Precise Time Estimation — QA Note Docs

Every AI Fix run records the PLAN-stage estimate (suggestedMinutes) and the actual elapsed time (actualMinutes). Stack the values up, and you get a real distribution: "issues like this take N minutes on average." Future estimates lean on that baseline.

Why Time Estimates Matter

"How long will this AI Fix take?" is a routing decision. A 5-minute fix runs immediately. A 30-minute fix runs in the background during a meeting. Anything bigger should probably be split into smaller PRs by hand. Accurate estimates make those branches automatable.

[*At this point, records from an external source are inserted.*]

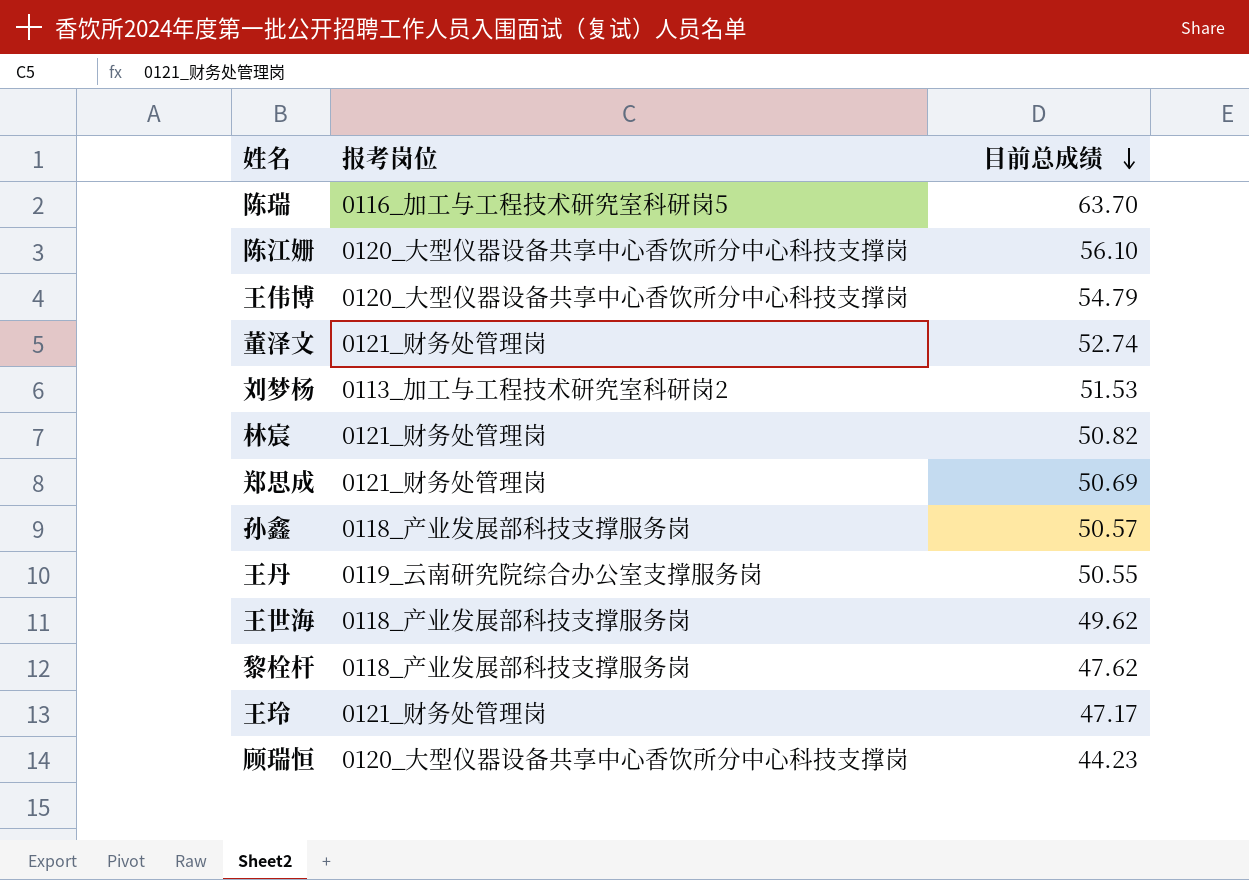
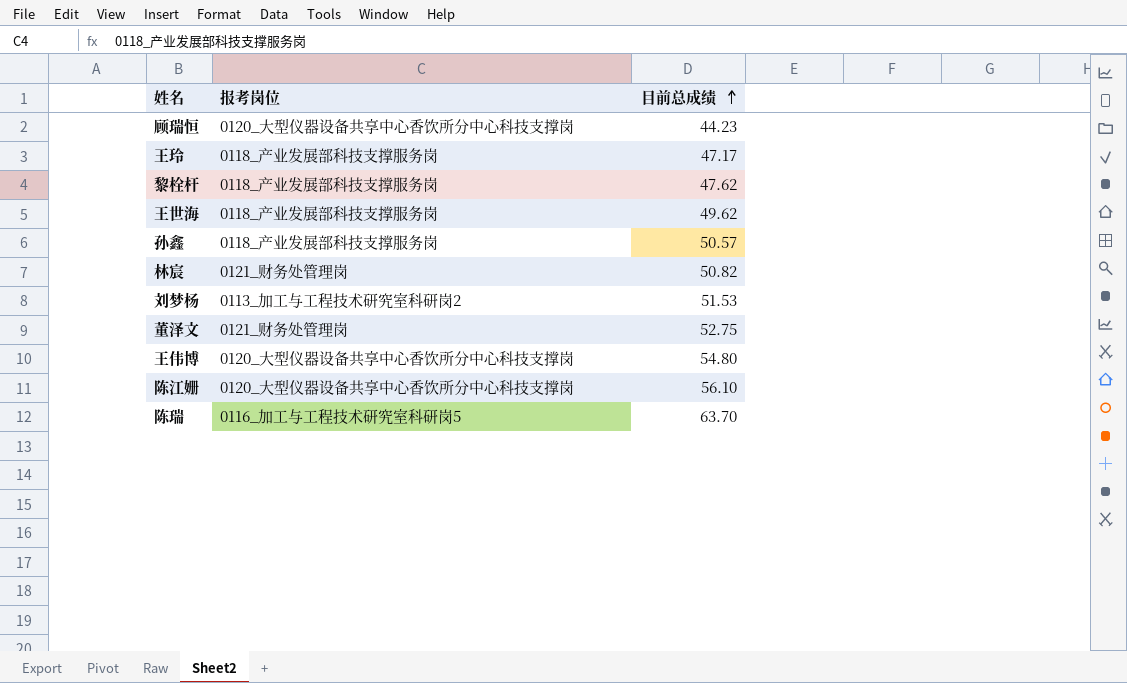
row order: 目前总成绩 descending -> 目前总成绩 ascending
row 郑思成: 0121_财务处管理岗 | 50.69 -> none
row 王丹: 0119_云南研究院综合办公室支撑服务岗 | 50.55 -> none
王玲 | 报考岗位: 0121_财务处管理岗 -> 0118_产业发展部科技支撑服务岗
董泽文 | 目前总成绩: 52.74 -> 52.75
王伟博 | 目前总成绩: 54.79 -> 54.80

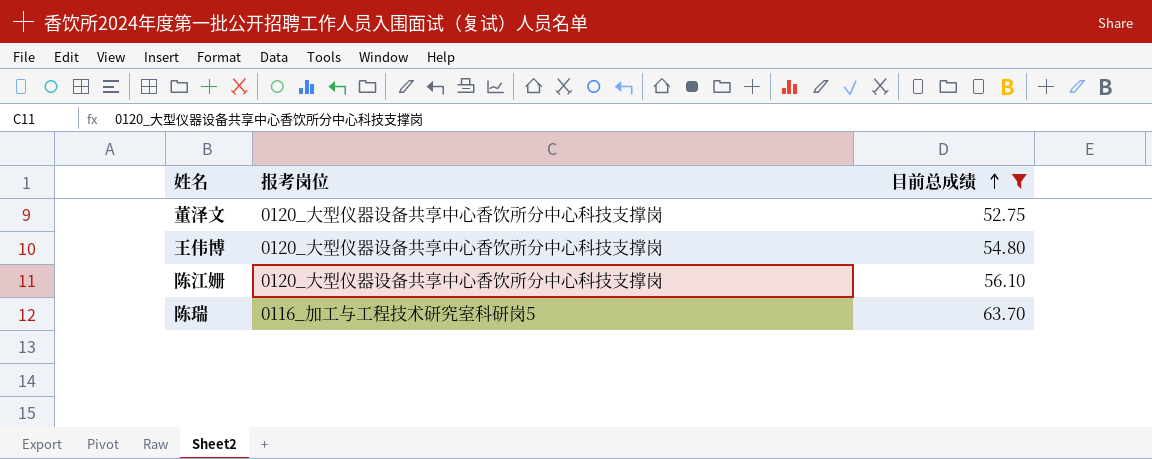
filter: none -> 目前总成绩 >= 52.75
董泽文 | 报考岗位: 0121_财务处管理岗 -> 0120_大型仪器设备共享中心香饮所分中心科技支撑岗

Estimates ride on past actuals. Claude Code looks at recent issues from the same project — average minutes spent — and adjusts the next estimate. There is no explicit learning loop, but the PLAN stage gets recent durations injected as context.

Fields Auto-recorded

Four fields land in the issue's ai_fix metadata.

Field	Type	Unit	Recorded at
`suggestedMinutes`	`number \| null`	minutes	End of PLAN stage
`actualMinutes`	`number \| null`	minutes	End of IMPLEMENT stage (PR created or timeout)
`startedAt`	ISO 8601	UTC	AI Fix start click
`finishedAt`	ISO 8601	UTC	PR creation or 30-min timeout

In the DB, the values live on issues.metadata as ai_fix.durations. Re-running AI Fix on the same issue overwrites the latest values; older runs go to ai_fix.history.

Accuracy Feedback Loop

Captured durations are used in two ways.

PLAN-stage context injection — When Claude Code drafts a plan, it sees the recent N issues' suggestedMinutes / actualMinutes averages from the same project. Corrections like "this project tends to take 1.4× the estimate" emerge naturally.
Dashboard surfaces — The "AI Fix run log" on the issue page shows both values and the error ratio (actualMinutes / suggestedMinutes).

There is no explicit learning model. Calibration happens entirely through Claude Code's in-context reasoning. So early estimates wobble (±100%+ error). Things stabilize after 5–10 runs in the same project.

Where It Shows Up

The "AI Fix run log" section on the issue page surfaces both values.

AI Fix run log
─────────────────
Started: 2026-04-20 14:32:01 UTC
PLAN done: 14:33:18 (estimate: 18 min)
IMPLEMENT done: 14:53:42 (actual: 21 min 41 sec)
Error: +20% (took longer than estimated)

Querying via MCP

The get_issue MCP tool includes the duration data.

json

{
  "id": "iss_abc",
  "ai_fix": {
    "durations": {
      "suggestedMinutes": 18,
      "actualMinutes": 21,
      "startedAt": "2026-04-20T14:32:01.000Z",
      "finishedAt": "2026-04-20T14:53:42.000Z"
    },
    "history": [
      { "suggestedMinutes": 25, "actualMinutes": 30, "startedAt": "..." }
    ]
  }
}

Pass the history array to an LLM and you get summaries like "first run: 25 min estimate → 30 min actual; second run: 18 min estimate → 21 min actual."

Caveats

Timeouts: A 30-minute timeout records actualMinutes = 30 even though the work is incomplete. Drop these from error-ratio stats.
Human time is not tracked: Time-to-merge and review time are not measured. Tracking ends when the PR is created.
Granularity: Minutes, integer. A 30-second run rounds up to 1 minute.